Quand Riyad a pour Pékin les yeux de Chimène

 

L’Arabie saoudite a décidé de s’associer à l’Organisation de coopération de Shanghai, dominée par la Chine. Une des conséquences du rapprochement avec l’Iran.
La Chine est en pleine accélération diplomatique, politique et économique sur l’ensemble de la planète. Un mouvement opéré il y a de nombreuses années, particulièrement dès la fin de la guerre froide, prenant de plus en plus d’ampleur, notamment au Moyen-Orient.
Après sept ans de rupture, Riyad et Téhéran ont annoncé au début du mois le rétablissement de leurs relations diplomatiques à l’issue de pourparlers en Chine. Lundi 27 mars, le géant pétrolier saoudien Aramco révélait son intention d’acquérir une participation de 10 % dans une entreprise de pétrochimie chinoise, Rongsheng Petrochemical.
Cette prise de participation d’Aramco survient au lendemain de l’annonce par le pétrolier saoudien qu’il participera – avec deux entreprises chinoises – à la construction d’une raffinerie et d’une usine pétrochimique à Panjin, dans le nord-est de la Chine. Enfin, mercredi, le gouvernement saoudien approuvait la décision de rejoindre l’Organisation de coopération de Shanghai (OCS).
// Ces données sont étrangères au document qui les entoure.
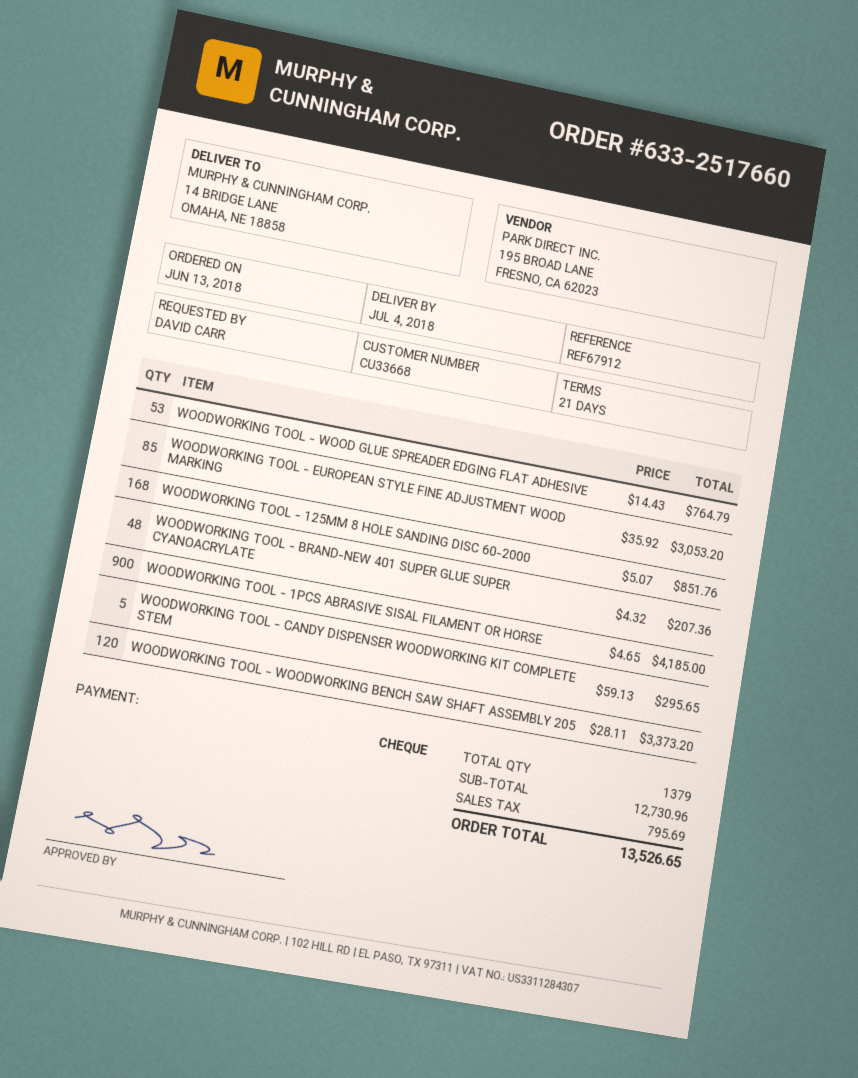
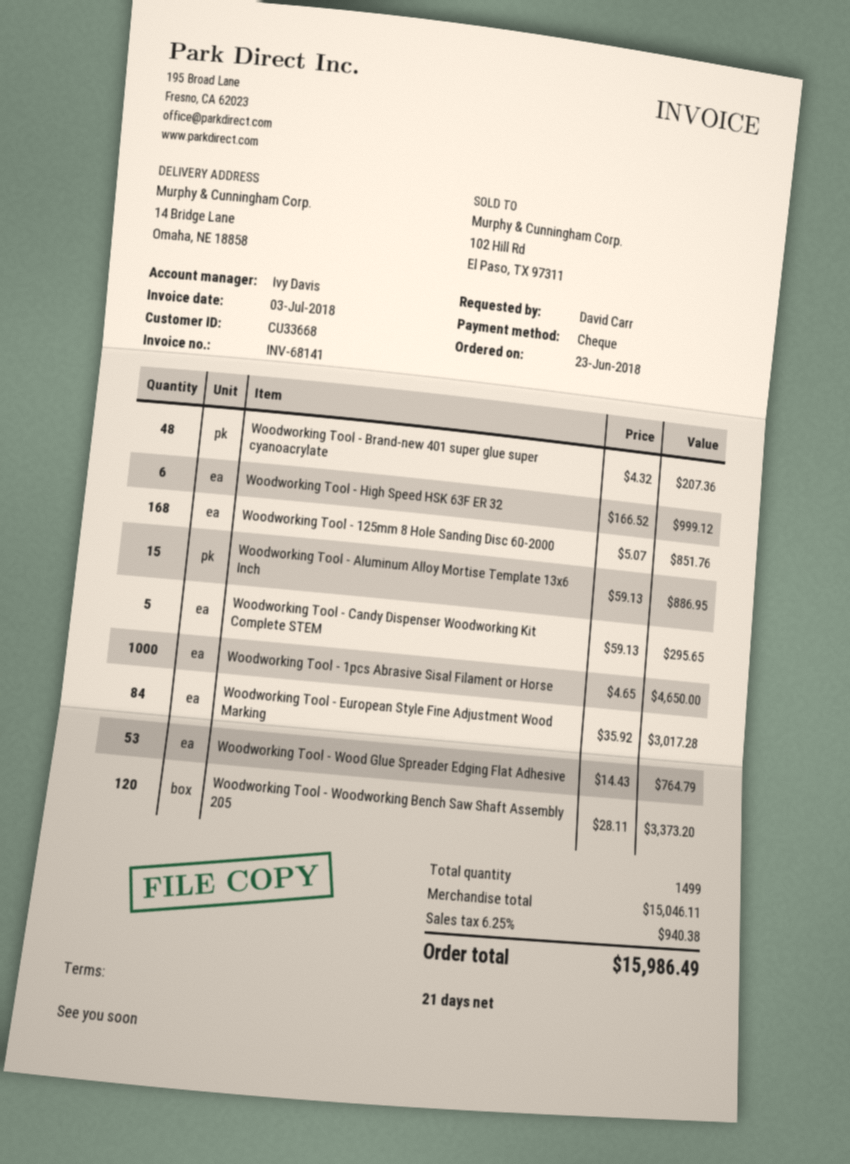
order date: 2018-06-13 -> 2018-06-23
WOODWORKING TOOL - EUROPEAN STYLE FINE ADJUSTMENT WOOD MARKING: 85 x 35.92 = 3053.20 -> 84 x 35.92 = 3017.28
WOODWORKING TOOL - 1PCS ABRASIVE SISAL FILAMENT OR HORSE: 900 x 4.65 = 4185.00 -> 1000 x 4.65 = 4650.00
Woodworking Tool - High Speed HSK 63F ER 32: none -> 6 x 166.52 = 999.12
Woodworking Tool - Aluminum Alloy Mortise Template 13x6 Inch: none -> 15 x 59.13 = 886.95
total quantity: 1379 -> 1499
subtotal: 12730.96 -> 15046.11
tax: 795.69 -> 940.38
total: 13526.65 -> 15986.49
Le président Xi Jinping se félicite de cet « élan de détente » au Moyen-Orient
Celle-ci constitue une union politique et de sécurité de pays couvrant une grande partie de l’Eurasie. Jusqu’à présent, huit pays en étaient membres : la Chine, l’Inde, le Pakistan et la Russie, ainsi que quatre États d’Asie centrale (Kazakhstan, Kirghizistan, Ouzbékistan et Tadjikistan). L’OCS est d’ailleurs l’un des fers de lance de la géopolitique de Moscou dans son tournant vers l’Asie.
Parmi les autres pays ayant le statut d’observateur ou de partenaire du dialogue (comme l’Arabie saoudite dans un premier temps) de l’Organisation de coopération de Shanghai figurent l’Égypte, le Qatar et… l’Iran. C’est dire si une nouvelle configuration est en train de se mettre en place dans la région. Mardi, lors d’un échange téléphonique avec le prince héritier saoudien Mohammed ben Salmane, le président chinois, Xi Jinping, se félicitait de ce que « l’élan de détente entre les pays de la région s’est récemment considérablement intensifié ». Il ajoutait : « Cela démontre pleinement que la résolution des conflits et des différends par le dialogue est (…) conforme aux intérêts de tous les pays. »
Ce réchauffement diplomatique entre Téhéran et Riyad pourrait avoir des retombées plus larges au Moyen-Orient, où Iran et Arabie saoudite appuient politiquement et militairement différentes parties au Liban, en Syrie, en Irak et au Yémen. L’Arabie saoudite a ainsi annoncé, la semaine dernière, des pourparlers avec la Syrie pour une reprise des services consulaires, plus d’une décennie après avoir rompu ses relations avec ce pays.

Des États-Unis arc-boutés sur une domination historique
Lors du dernier sommet de l’OCS, qui s’est tenu en septembre 2022 à Samarcande (Ouzbékistan), Xi Jinping ne cachait pas que, pour lui, l’Organisation devait «  renforcer la coopération et promouvoir la construction d’une communauté de destin plus étroite ». Une « communauté de destin » envisagée dans un environnement international tendu par la guerre en Ukraine, mais également par la rivalité croissante entre Washington et Pékin. Face à une Chine entreprenante et inventive dans le cadre d’un monde en renouvellement, les États-Unis apparaissent, à l’image de Joe Biden, poussifs et peu créatifs, arc-boutés sur une domination historique renforcée au lendemain de la chute de l’URSS.
Les élites américaines sont aujourd’hui à la peine, comme on le voit en Ukraine, n’ayant pour solution que l’envoi toujours plus massif d’armes, comme si la Russie allait disparaître sous la puissance de feu de ses ennemis.
Seule initiative notable de la Maison-Blanche, un sommet sur la démocratie, à l’heure où bon nombre de pays refusent de s’aligner derrière les États-Unis ou la Russie. Ce qu’a bien compris la Chine, qui leur offre de nouveaux espaces pas uniquement centrés sur la sécurité, bien que cette dimension ne soit pas négligée par l’Organisation de coopération de Shanghai.